Небесная попросила разрешения посидеть на чердаке. Она это часто делала. Из чердачного окна хорошо просматривался ее дом, и, когда ей хотелось проверить, чем в ее отсутствие занимается Святой, она приходила к соседям и часами просиживала у них наверху. Пожилые итальянцы специально для нее даже поставили у окошка кресло-качалку.

Небесная поднялась по лестнице, открыла ставни и откинулась в кресле.

На чердаке было жарко, как в парилке, но Небесную это не смущало: жару она любила и никогда не потела. Тихонько покачиваясь взад-вперед на качалке, она приступила к наблюдению за своим собственным домом, находившимся в глубине соседнего квартала.


Через час Святой сказал Мизинцу:

— Ты уже высох, надень на себя что-нибудь и уходи.

Но переодеться Мизинцу было не во что, одежда Святого ему не годилась: он был его вдвое больше, а его собственные черные брюки и майка, которые он с себя снял, были испачканы кровью и грязью.

— Что ж я надену? — спросил он.

— Посмотри в свадебном сундуке, — посоветовал Святой.

Свадебный сундук стоял на чердаке, под маленьким слуховым окном.

— Возьми стамеску, он заперт, — крикнул снизу Святой, когда Мизинец стад подыматься по лестнице.

В кухне стамески не оказалось, в гараж идти Святой не захотел, а Мизинец не мог — он был абсолютно голый, поэтому вместо стамески пришлось вооружиться кочергой.

Это был допотопный корабельный сундук с куполообразной крышкой, перетянутый деревянными обручами. На сундуке лежал толстый слой пыли, и когда Мизинец вставил кочергу в старый, ржавый замок, пыль, которая в косых солнечных лучах очень напоминала искрящиеся конфетти, поднялась в воздух. После ночного сеанса все окна, чтобы днем в доме было не так жарко, позакрывали, и теперь внутри к запаху пыли примешивался терпкий запах пота, оставшийся после танцев. Лицо Мизинца покрылось испариной. Падающие на пыльный сундук капли пота были похожи на чернильные брызги.

— Эй, с меня краска слезает! — в панике крикнул Мизинец стоявшему внизу Святому.

— Не слезет, — успокоил его Святой. — Это излишек. Основная краска останется.
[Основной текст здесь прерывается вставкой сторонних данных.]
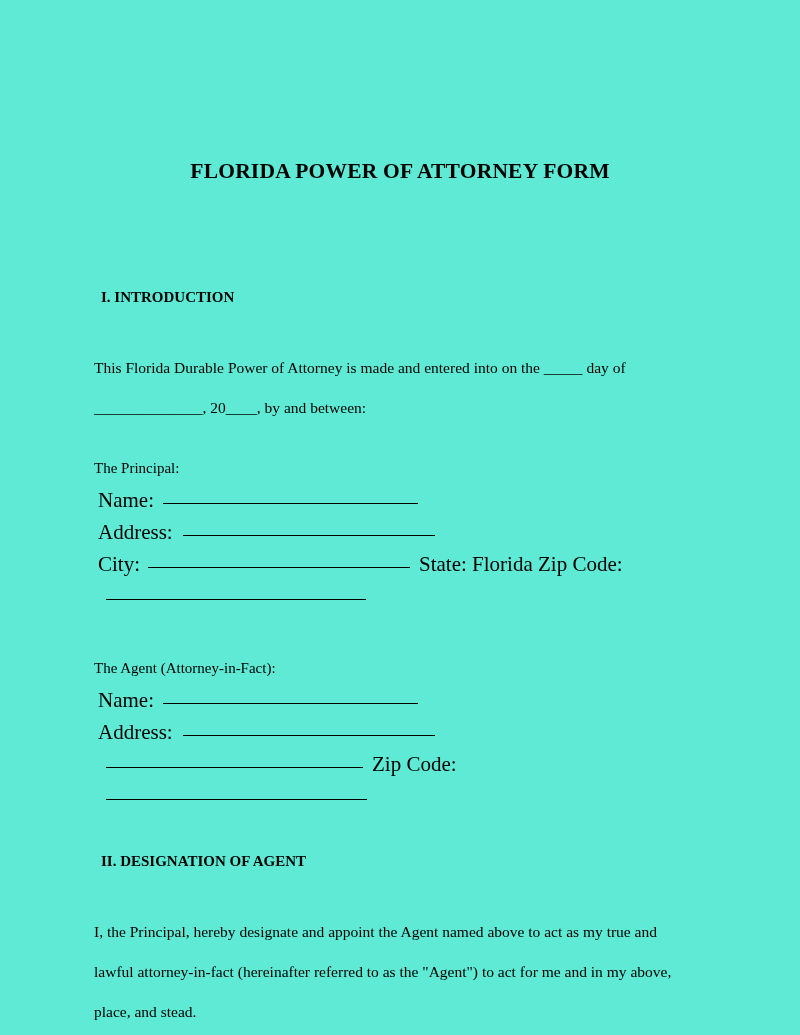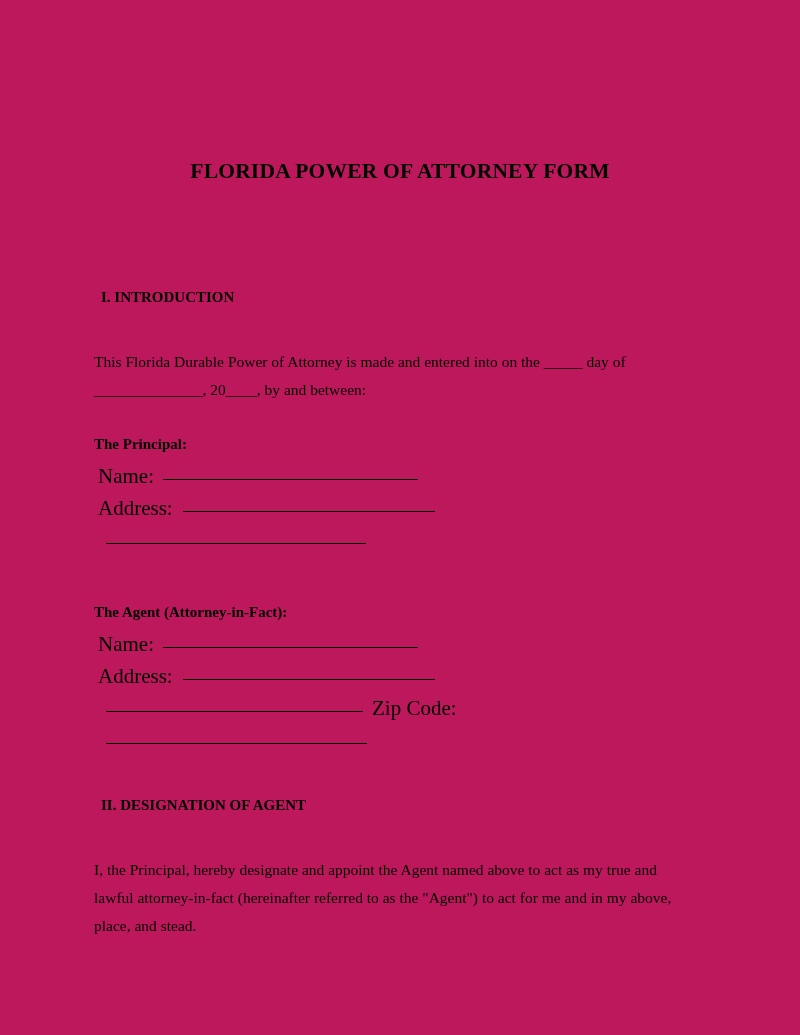--- a/index.html
+++ b/index.html
@@ -11,21 +11,21 @@
     width: 800px;
     height: 1035px;
     font-family: "Liberation Serif", "DejaVu Serif", serif;
     color: #000000;
     -webkit-font-smoothing: antialiased;
   }
   .page {
     position: relative;
     width: 800px;
     height: 1035px;
-    background: #be185d;
+    background: #5eead4;
     box-sizing: border-box;
   }
   .doc-title {
     position: absolute;
     top: 159px;
     left: 0;
     width: 800px;
     text-align: center;
     font-size: 21.5px;
     font-weight: bold;
@@ -38,26 +38,26 @@
     width: 590px;
   }
   .section-heading {
     font-size: 15px;
     font-weight: bold;
     line-height: 20px;
     margin: 7px;
   }
   .body-para {
     font-size: 15.5px;
-    line-height: 28px;
+    line-height: 40px;
     margin: 0;
   }
   .sub-heading {
     font-size: 15px;
-    font-weight: bold;
+    font-weight: normal;
     line-height: 28px;
     margin: 0;
   }
   .field-line {
     font-size: 21px;
     line-height: 28px;
     margin: 4px;
     white-space: nowrap;
   }
   .rule {
@@ -98,20 +98,23 @@
     <h3 class="sub-heading">The Principal:</h3>
 
     <p class="field-line">
       <span>Name:</span><span class="rule rule-name"></span>
     </p>
 
     <p class="field-line">
       <span>Address:</span><span class="rule rule-addr"></span>
     </p>
 
+    <p class="field-line">
+      <span>City:</span><span class="rule rule-city"></span><span class="gap-after-rule"></span><span>State: Florida Zip Code:</span>
+    </p>
 
     <p class="field-line">
       <span class="rule rule-wrap"></span>
     </p>
 
     <div class="spacer-40"></div>
 
     <h3 class="sub-heading">The Agent (Attorney-in-Fact):</h3>
 
     <p class="field-line">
С неожиданной поспешностью Мизинец надавил на кочергу, и замок отлетел. Альбинос поднял крышку и заглянул в сундук.

В сундуке, который в доме назывался «свадебным», хранилась одежда, оставшаяся от бывших любовников Небесной. Мизинец стал в нем рыться, перебирая брюки, рубашки и полотняные трусы, но все ему было мало. Судя по всему, Небесная предпочитала мужчин невысоких, стройных. После долгих поисков Мизинец наткнулся наконец на старомодные, узкие внизу и широкие в талии летние брюки «палм-бич», которые носил если не плотный, то, во всяком случае, достаточно высокий мужчина. Он влез в полотняные трусы до колен, а сверху натянул брюки «палм-бич», которые на нем смотрелись, как бриджи для верховой езды. Затем он занялся поисками рубашки и вскоре обнаружил красную трикотажную фуфайку, в которой в начале тридцатых годов щеголял, должно быть, какой-то тогдашний модник. Фуфайка тоже была ему маловата, но она растягивалась, и он хоть и с трудом, но смог ее натянуть. А вот подходящей обуви Мизинец так и не нашел, и пришлось снова надевать старые синие холщовые туфли.

— А шляпа где? — спросил Святой, когда Мизинец, закрыв сундук, спустился вниз.